_Required action_
Begin with the line containing "Winner August 2023" and copy every line after it to the end of the entries, exactly, leaving out the lines before it.

Dataset records

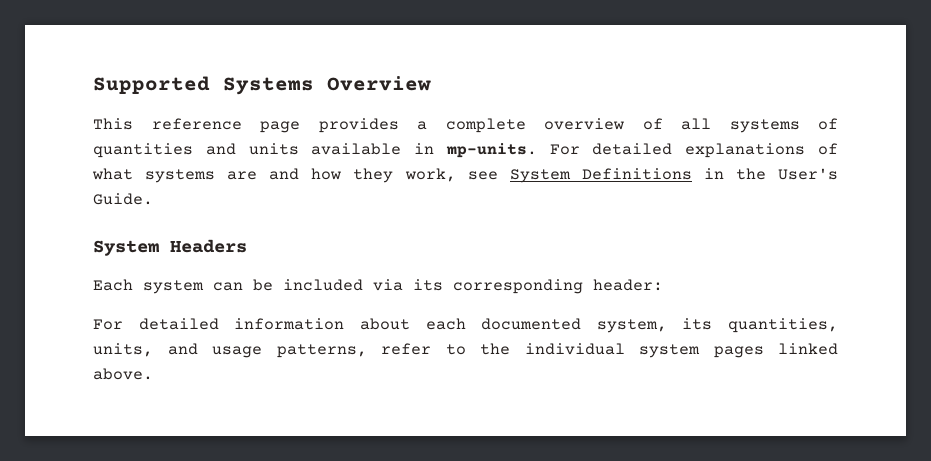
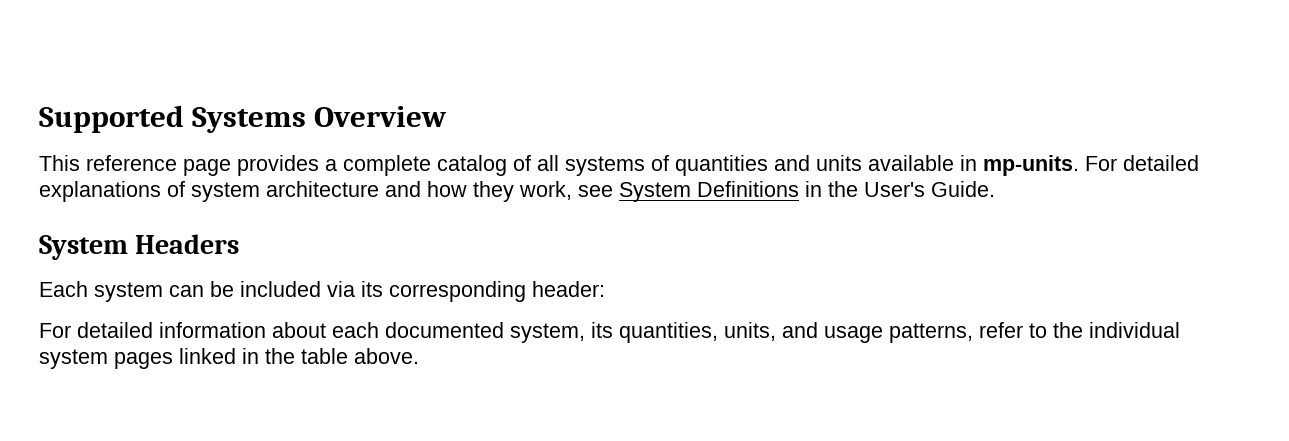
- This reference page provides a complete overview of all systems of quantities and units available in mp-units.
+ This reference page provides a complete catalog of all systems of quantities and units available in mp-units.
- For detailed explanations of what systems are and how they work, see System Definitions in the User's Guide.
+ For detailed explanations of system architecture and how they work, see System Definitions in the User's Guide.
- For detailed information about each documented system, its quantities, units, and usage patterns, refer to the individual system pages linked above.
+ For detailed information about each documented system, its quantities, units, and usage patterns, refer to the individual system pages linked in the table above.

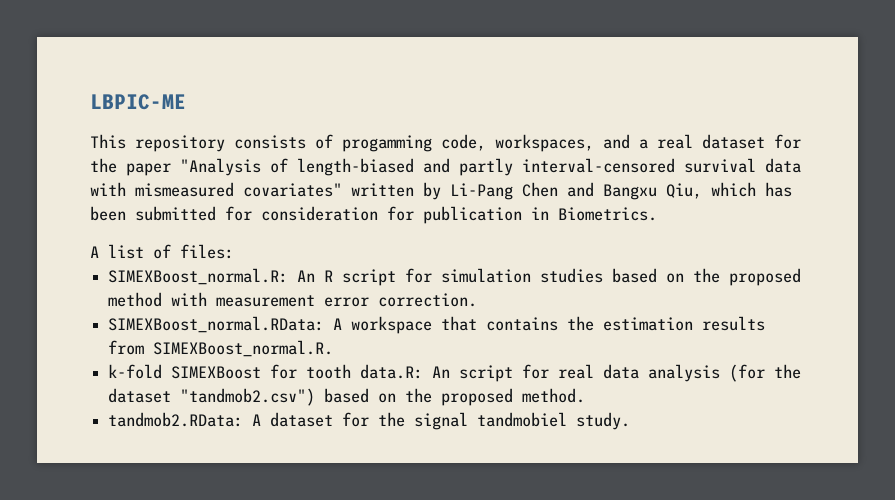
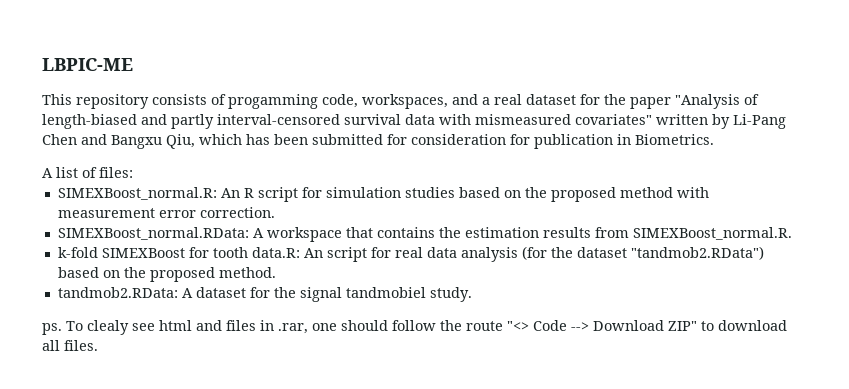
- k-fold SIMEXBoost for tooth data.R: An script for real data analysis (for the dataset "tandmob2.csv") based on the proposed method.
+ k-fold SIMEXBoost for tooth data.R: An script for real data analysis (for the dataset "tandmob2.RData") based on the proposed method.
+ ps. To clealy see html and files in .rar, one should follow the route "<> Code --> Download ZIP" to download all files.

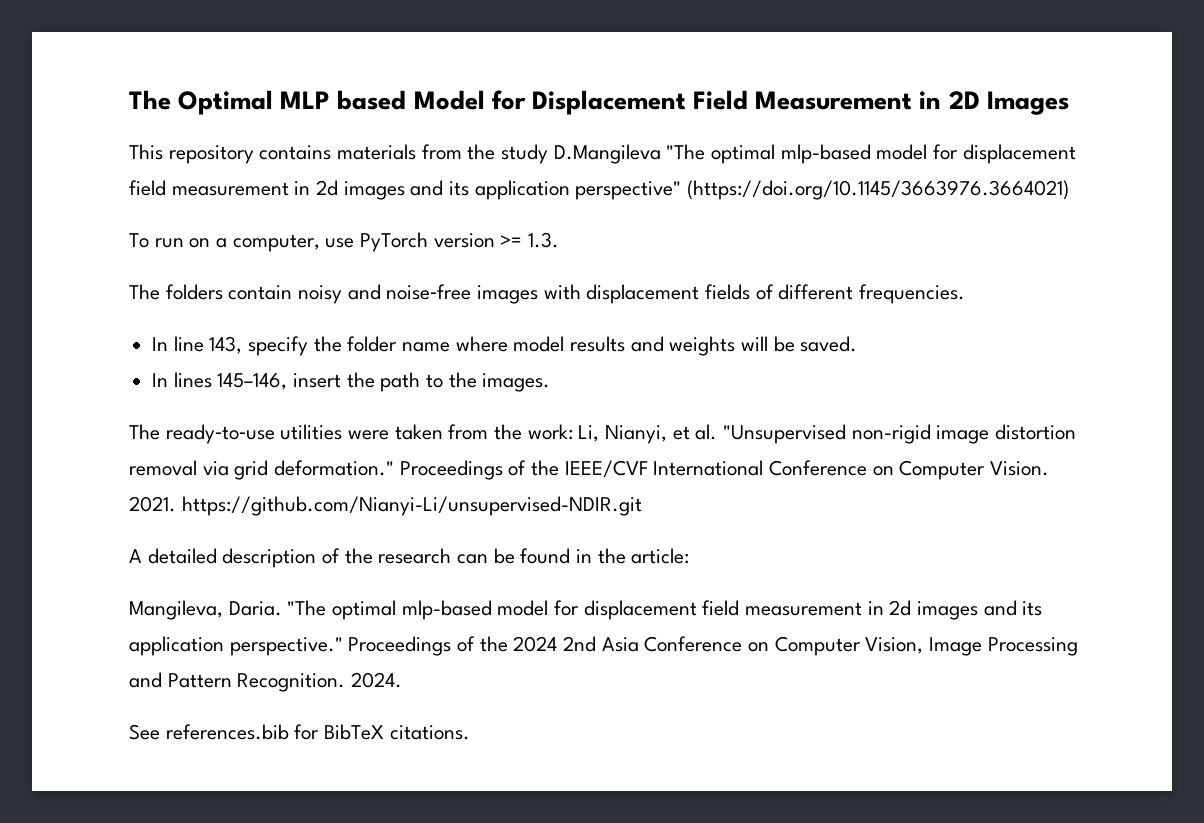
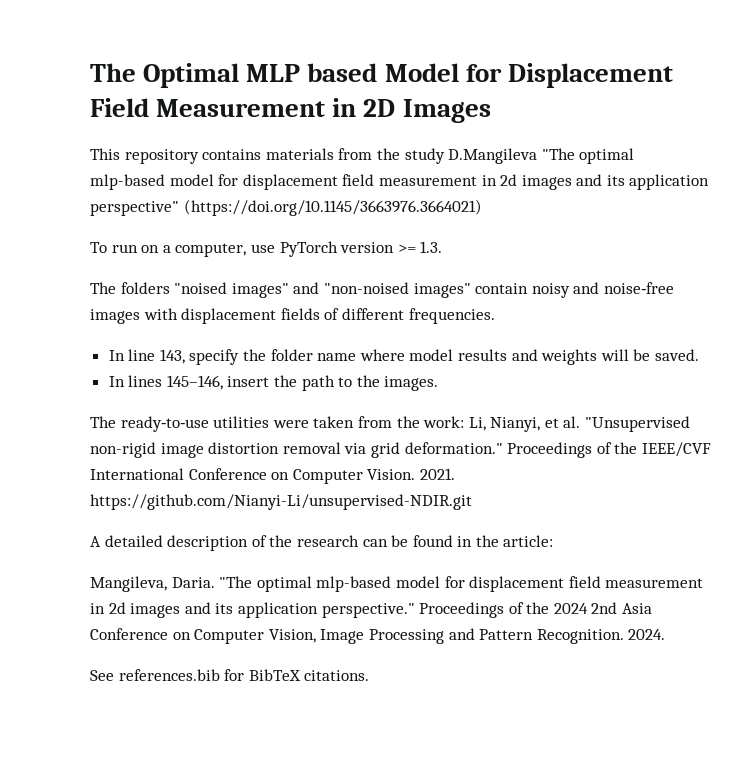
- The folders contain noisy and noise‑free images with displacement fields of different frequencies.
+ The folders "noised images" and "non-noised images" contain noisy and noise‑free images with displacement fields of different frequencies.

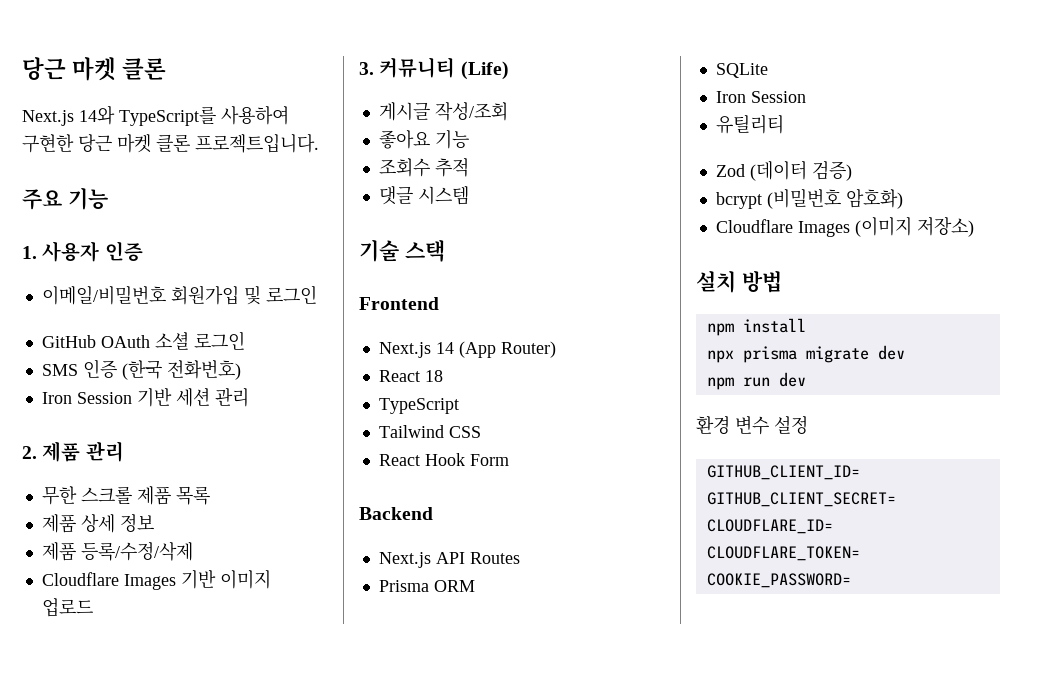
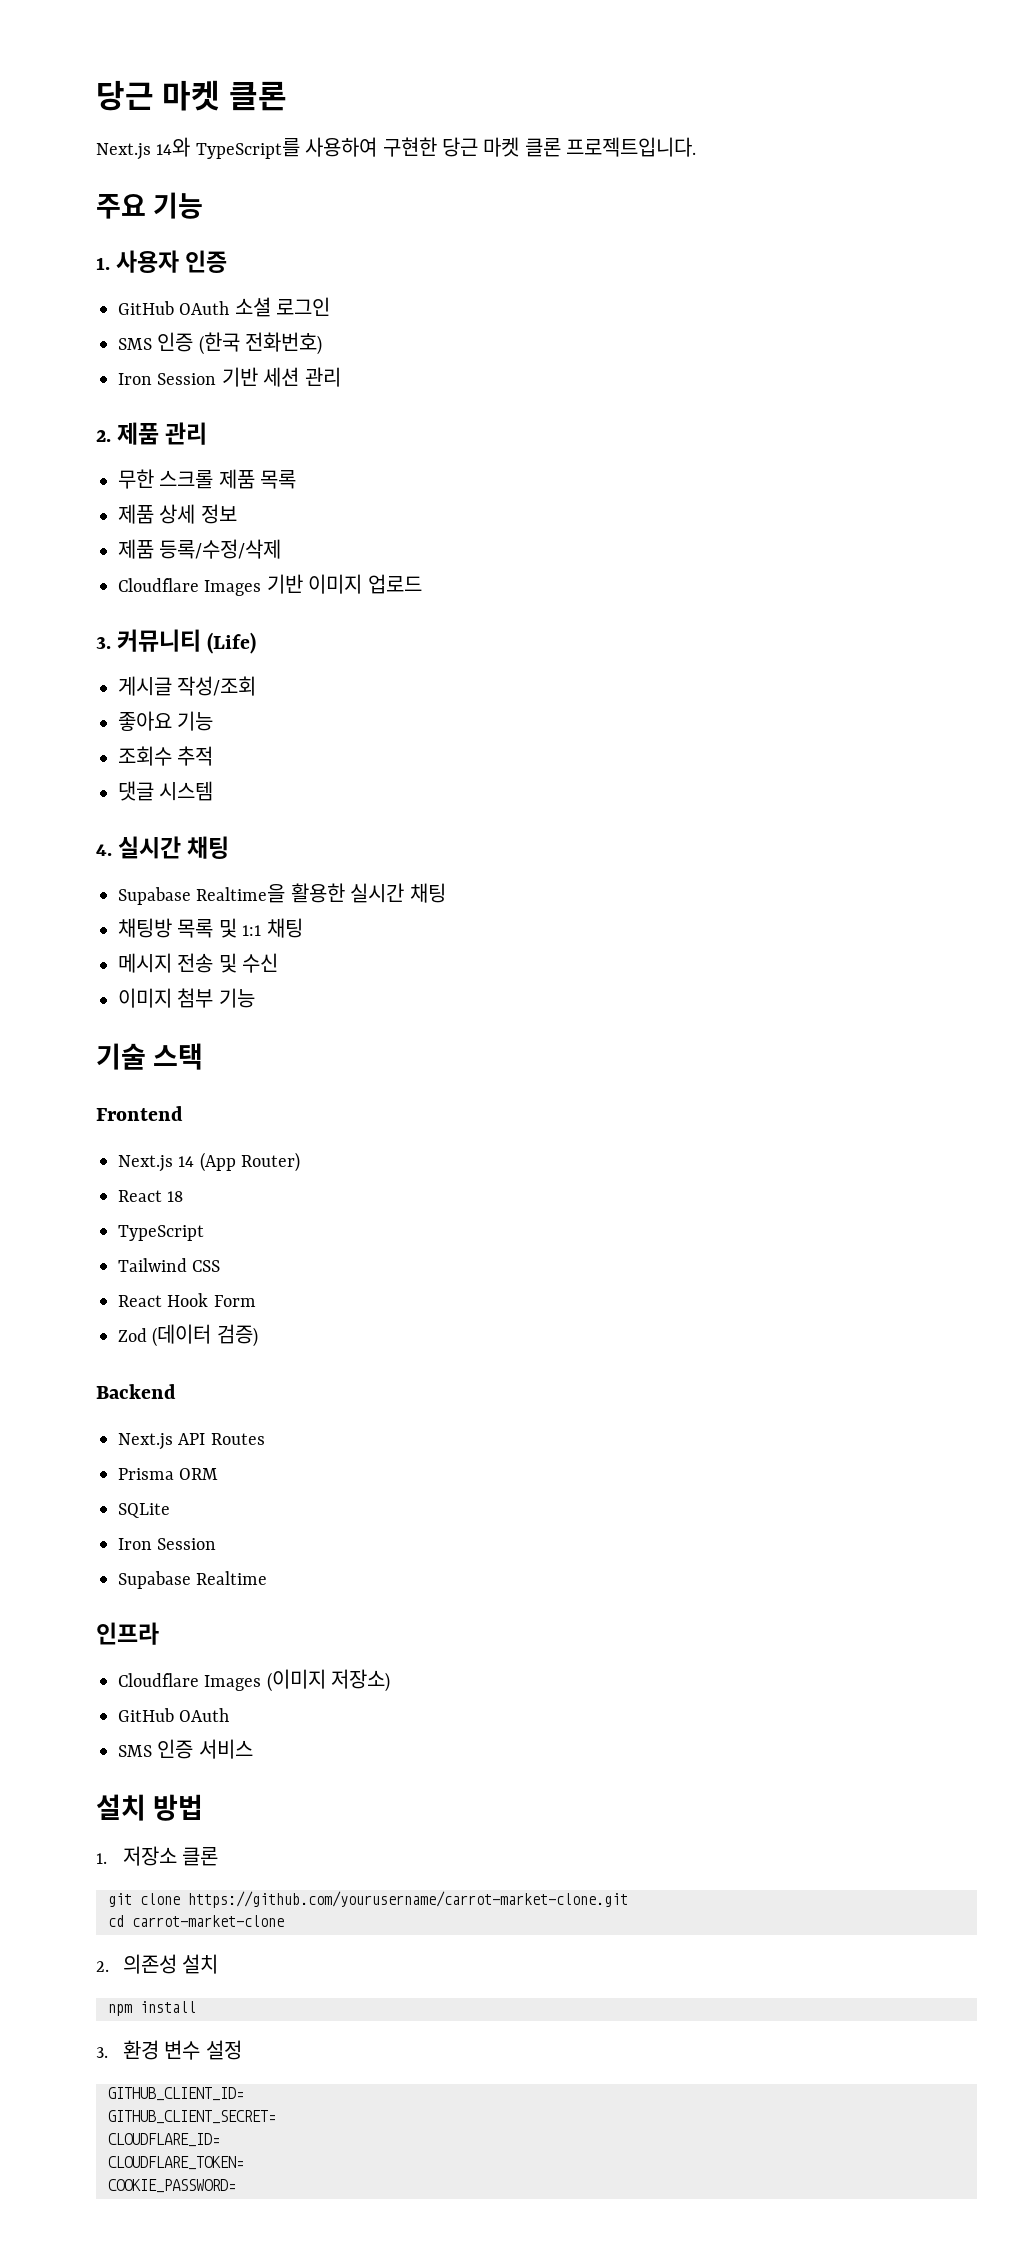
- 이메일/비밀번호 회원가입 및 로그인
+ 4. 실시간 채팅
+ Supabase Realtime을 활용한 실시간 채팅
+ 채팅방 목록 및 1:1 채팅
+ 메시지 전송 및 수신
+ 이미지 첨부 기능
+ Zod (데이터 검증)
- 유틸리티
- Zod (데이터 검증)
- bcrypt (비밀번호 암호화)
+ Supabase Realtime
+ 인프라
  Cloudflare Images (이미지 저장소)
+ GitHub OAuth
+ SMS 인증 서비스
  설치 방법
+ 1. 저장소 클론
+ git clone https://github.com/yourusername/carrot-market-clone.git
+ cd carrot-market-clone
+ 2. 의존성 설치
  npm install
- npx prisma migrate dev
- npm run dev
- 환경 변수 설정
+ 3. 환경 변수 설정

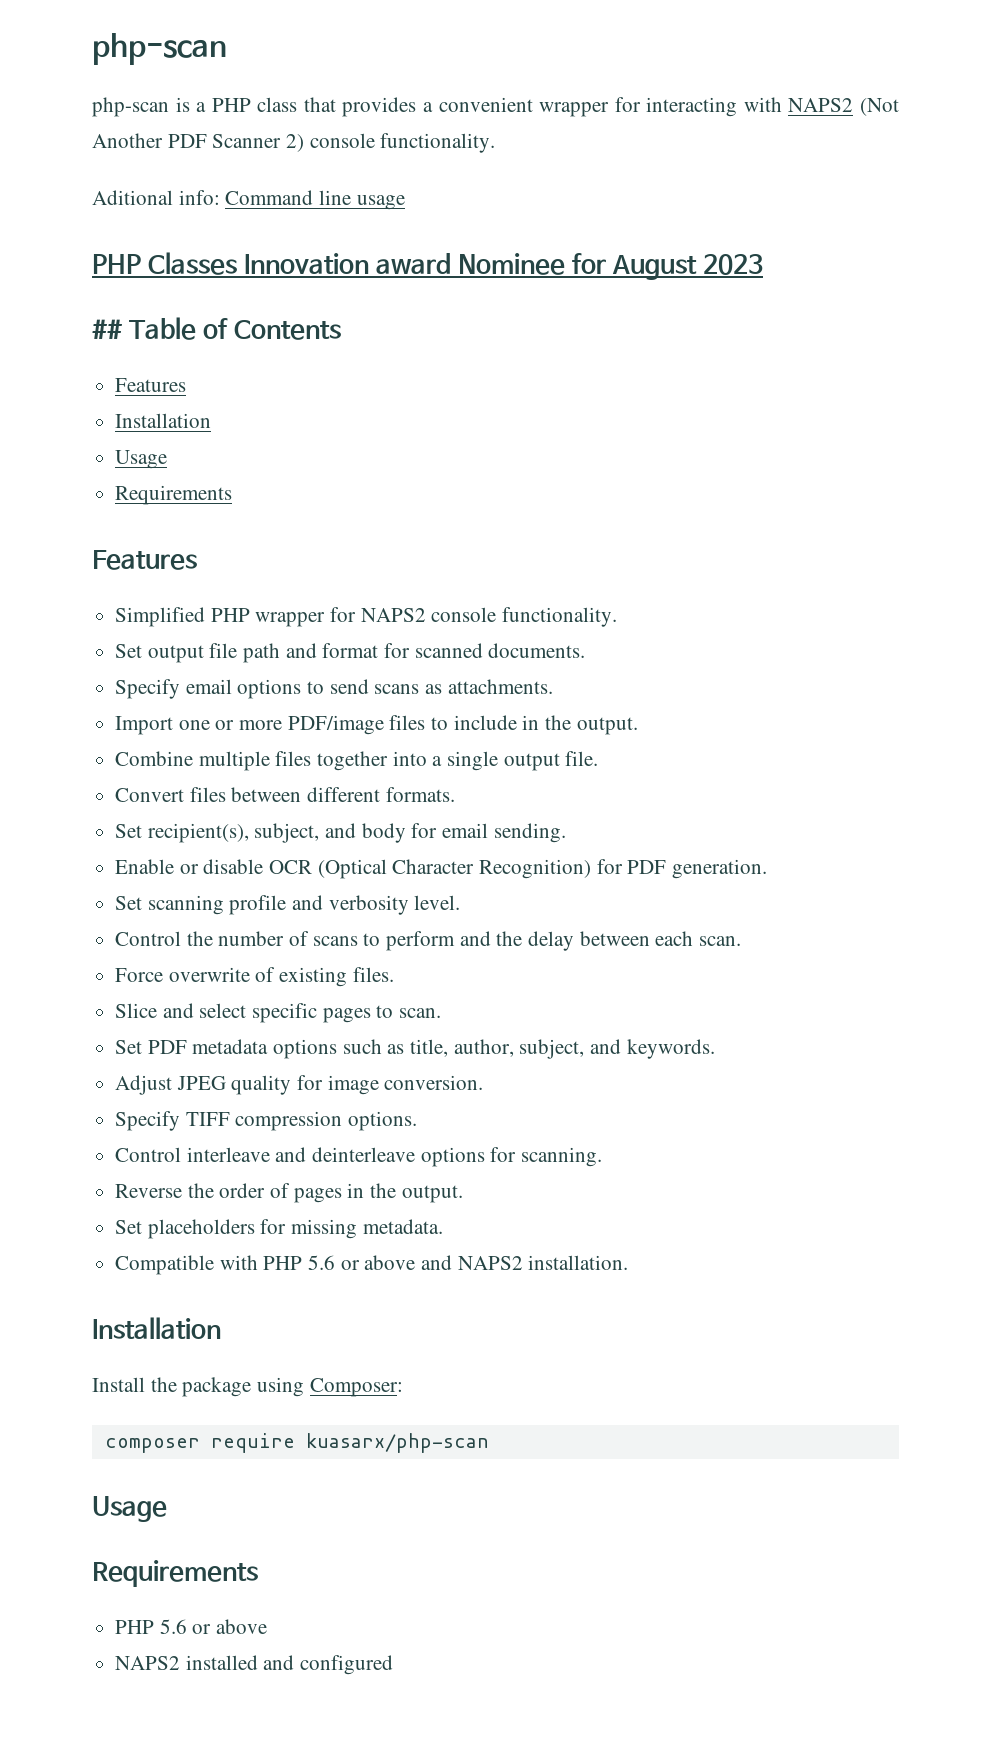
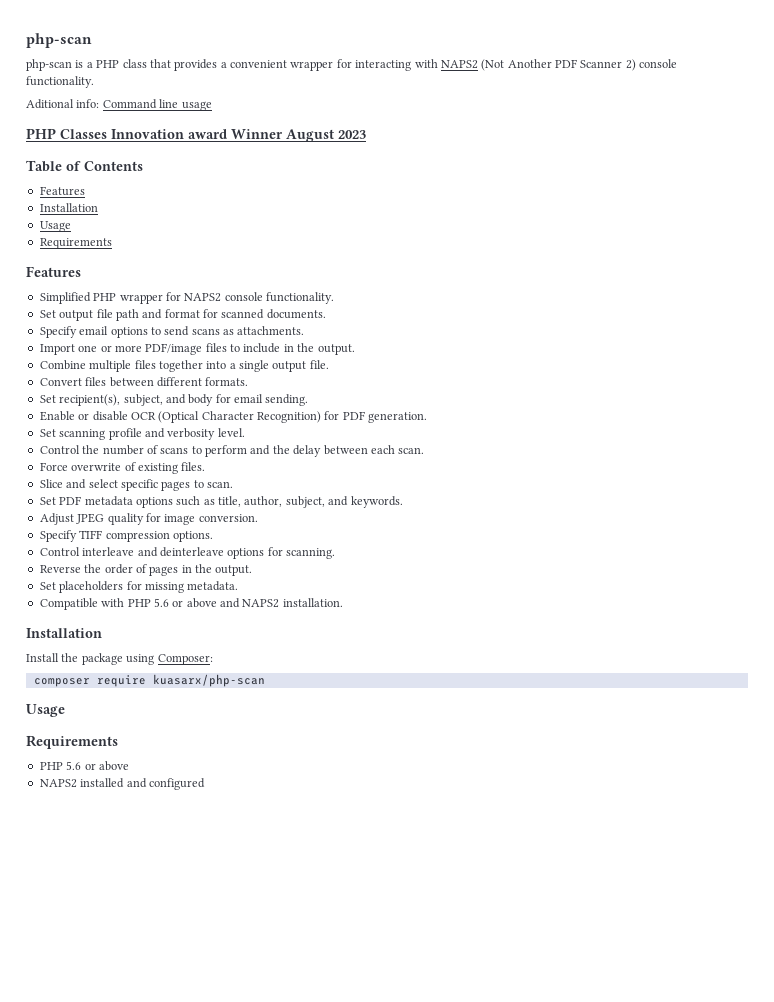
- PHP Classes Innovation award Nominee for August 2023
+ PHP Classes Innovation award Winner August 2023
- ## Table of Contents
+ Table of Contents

_Final answer_
+ PHP Classes Innovation award Winner August 2023
- ## Table of Contents
+ Table of Contents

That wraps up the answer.